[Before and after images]
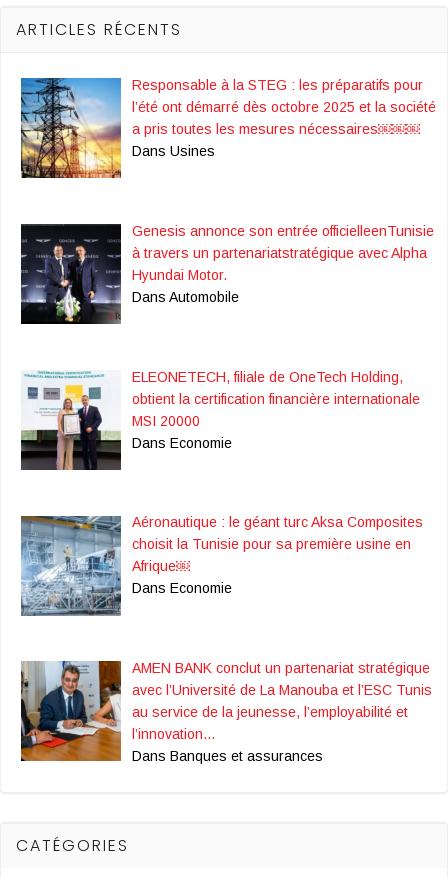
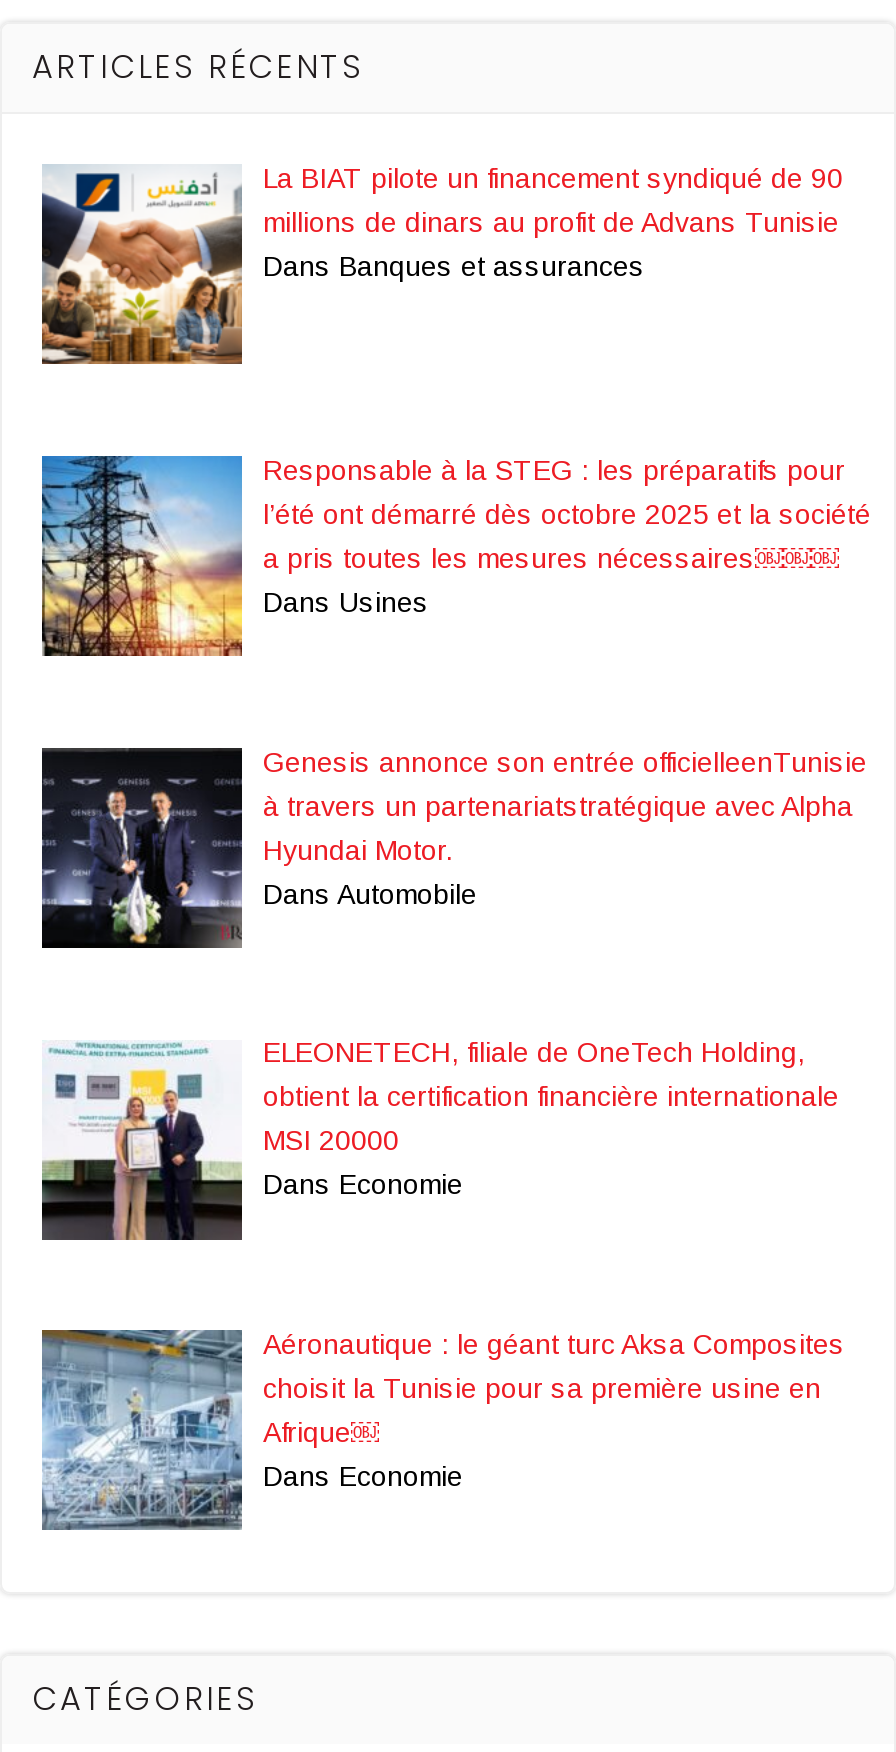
+ [image]
+ La BIAT pilote un financement syndiqué de 90
+ millions de dinars au profit de Advans Tunisie

moved down: [image] | Responsable à la STEG : les préparatifs pour | l’été ont démarré dès octobre 2025 et la société | ... | Afrique￼ | Dans Economie

- [image]
- AMEN BANK conclut un partenariat stratégique
- avec l’Université de La Manouba et l’ESC Tunis
- au service de la jeunesse, l’employabilité et
- l’innovation…

moved up: Dans Banques et assurances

* **TASK INSTRUCTIONS**
What you write should match, character for character, the lines from the one with "- l’innovation…" to the end of the data, both included.

* **ANSWER TO THIS TASK**
- l’innovation…

moved up: Dans Banques et assurances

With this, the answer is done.